Starting at the line that contains "BENGALURU | H026SG: 88,524 -> 79,672", write out every line through the last one in the records below, word for word. Leave out any pictures.

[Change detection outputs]

▼▼▼

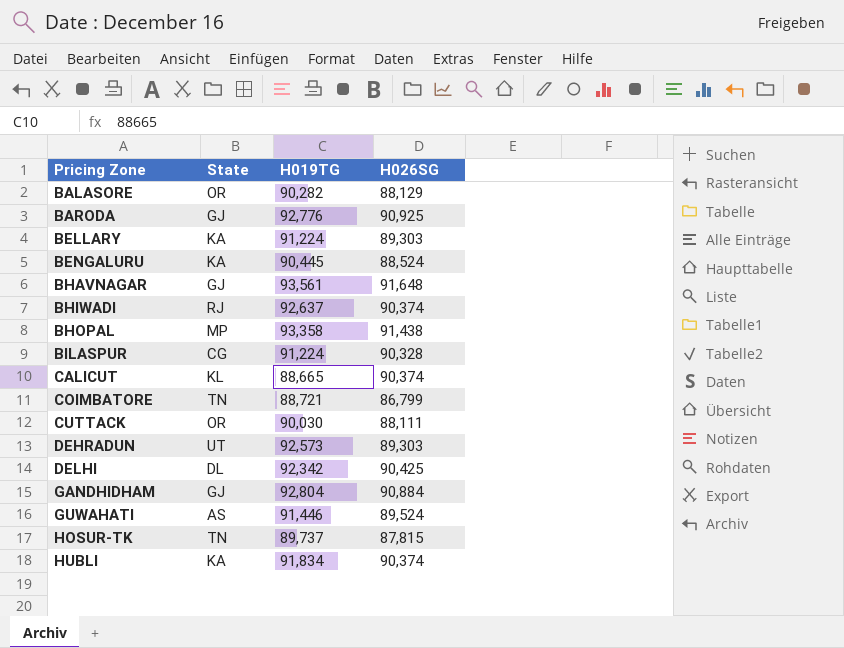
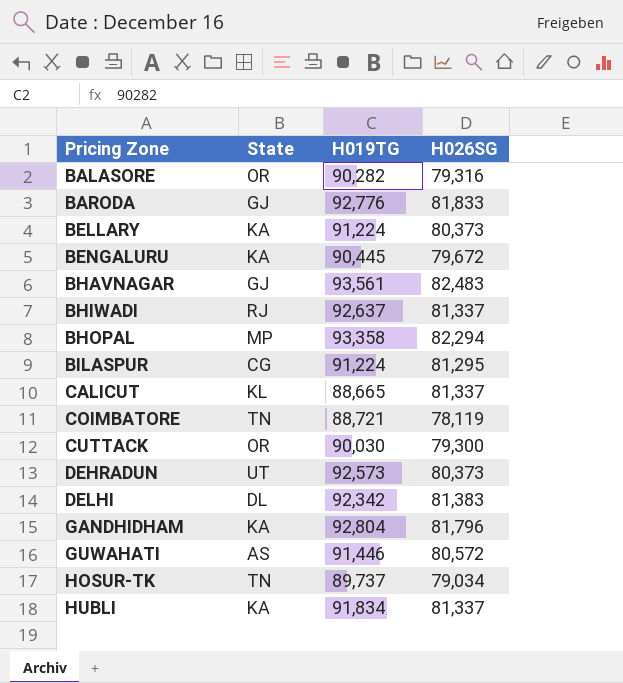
BALASORE | H026SG: 88,129 -> 79,316
BARODA | H026SG: 90,925 -> 81,833
BELLARY | H026SG: 89,303 -> 80,373
BENGALURU | H026SG: 88,524 -> 79,672
BHAVNAGAR | H026SG: 91,648 -> 82,483
BHIWADI | H026SG: 90,374 -> 81,337
BHOPAL | H026SG: 91,438 -> 82,294
BILASPUR | H026SG: 90,328 -> 81,295
CALICUT | H026SG: 90,374 -> 81,337
COIMBATORE | H026SG: 86,799 -> 78,119
CUTTACK | H026SG: 88,111 -> 79,300
DEHRADUN | H026SG: 89,303 -> 80,373
DELHI | H026SG: 90,425 -> 81,383
GANDHIDHAM | State: GJ -> KA
GANDHIDHAM | H026SG: 90,884 -> 81,796
GUWAHATI | H026SG: 89,524 -> 80,572
HOSUR-TK | H026SG: 87,815 -> 79,034
HUBLI | H026SG: 90,374 -> 81,337

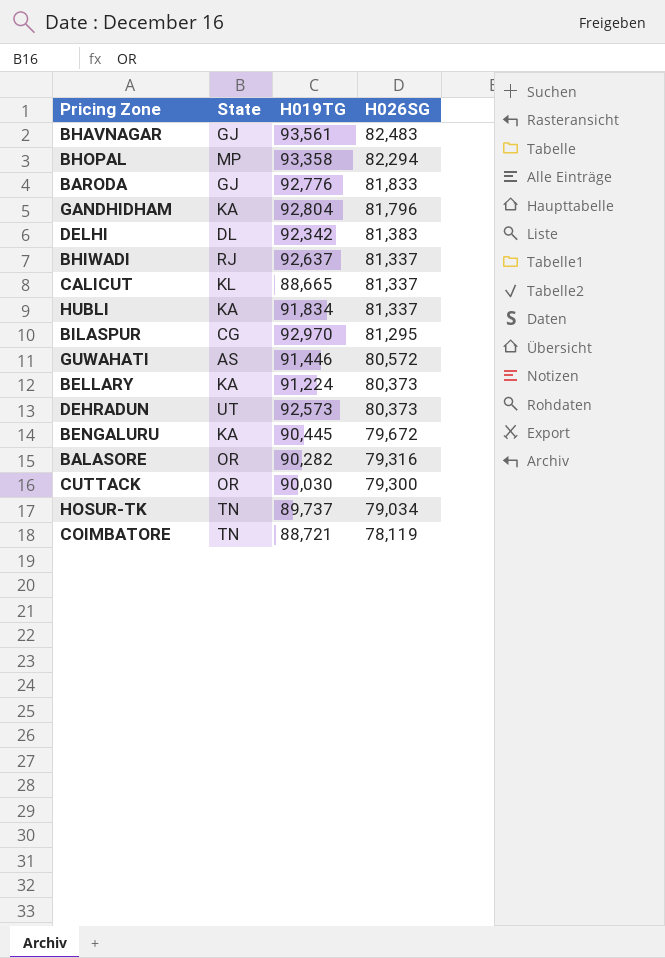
row order: Pricing Zone ascending -> H026SG descending
BILASPUR | H019TG: 91,224 -> 92,970

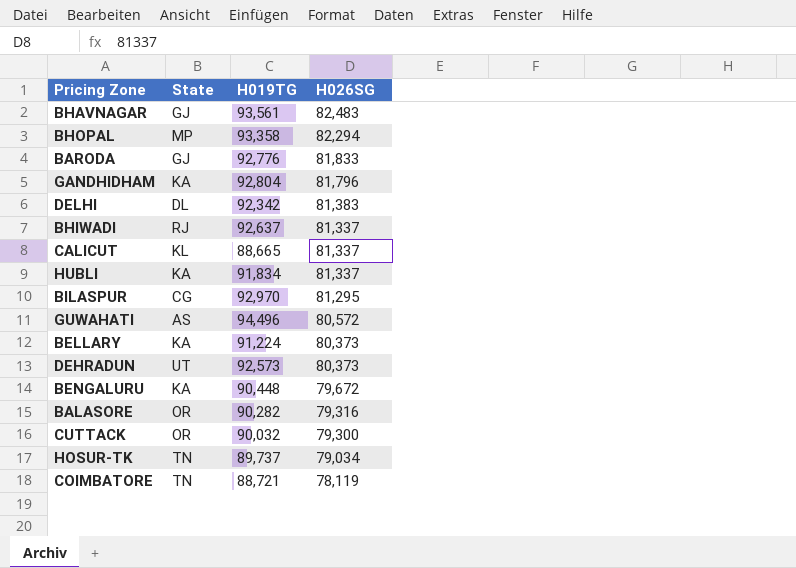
GUWAHATI | H019TG: 91,446 -> 94,496
BENGALURU | H019TG: 90,445 -> 90,448
CUTTACK | H019TG: 90,030 -> 90,032

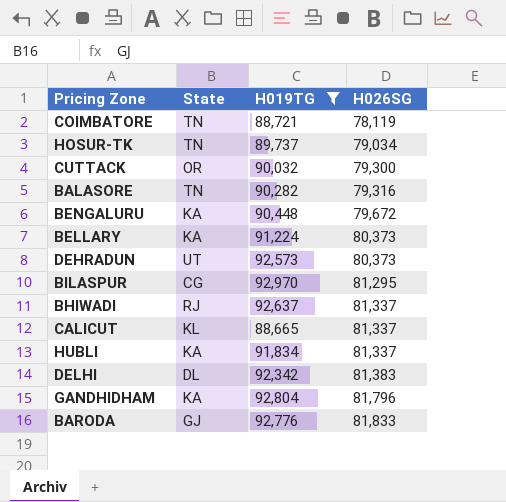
filter: none -> H019TG <= 92,970
row order: H026SG descending -> H026SG ascending
BALASORE | State: OR -> TN

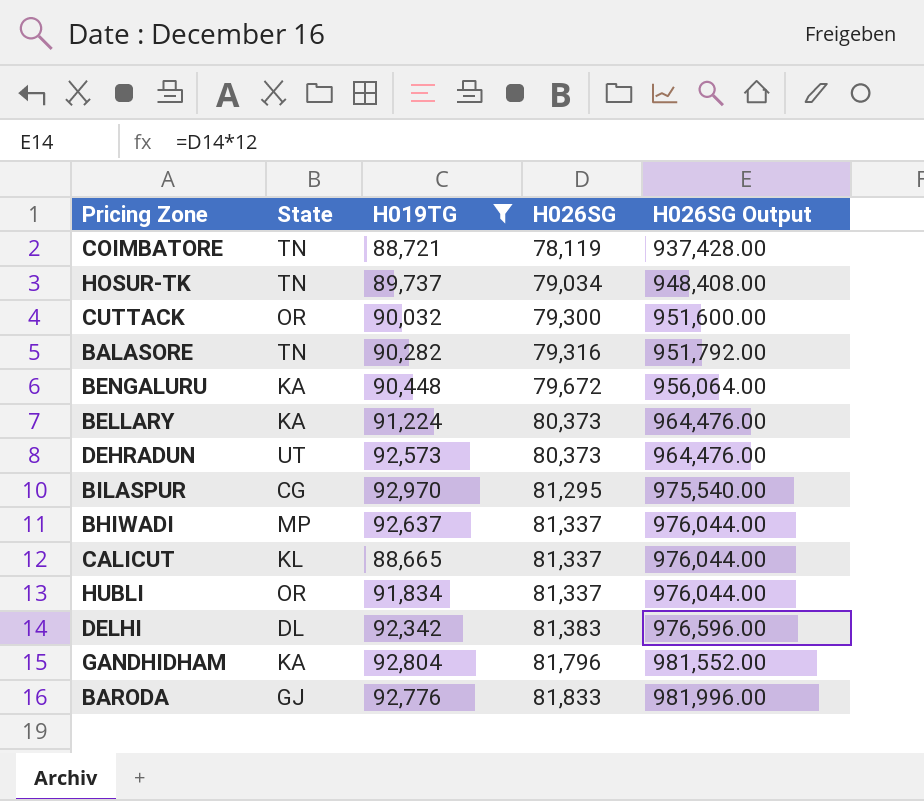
column H026SG Output | formula: none -> [H026SG] * 12
BHIWADI | State: RJ -> MP
HUBLI | State: KA -> OR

▲▲▲

● Exercise output:
BENGALURU | H026SG: 88,524 -> 79,672
BHAVNAGAR | H026SG: 91,648 -> 82,483
BHIWADI | H026SG: 90,374 -> 81,337
BHOPAL | H026SG: 91,438 -> 82,294
BILASPUR | H026SG: 90,328 -> 81,295
CALICUT | H026SG: 90,374 -> 81,337
COIMBATORE | H026SG: 86,799 -> 78,119
CUTTACK | H026SG: 88,111 -> 79,300
DEHRADUN | H026SG: 89,303 -> 80,373
DELHI | H026SG: 90,425 -> 81,383
GANDHIDHAM | State: GJ -> KA
GANDHIDHAM | H026SG: 90,884 -> 81,796
GUWAHATI | H026SG: 89,524 -> 80,572
HOSUR-TK | H026SG: 87,815 -> 79,034
HUBLI | H026SG: 90,374 -> 81,337

row order: Pricing Zone ascending -> H026SG descending
BILASPUR | H019TG: 91,224 -> 92,970

GUWAHATI | H019TG: 91,446 -> 94,496
BENGALURU | H019TG: 90,445 -> 90,448
CUTTACK | H019TG: 90,030 -> 90,032

filter: none -> H019TG <= 92,970
row order: H026SG descending -> H026SG ascending
BALASORE | State: OR -> TN

column H026SG Output | formula: none -> [H026SG] * 12
BHIWADI | State: RJ -> MP
HUBLI | State: KA -> OR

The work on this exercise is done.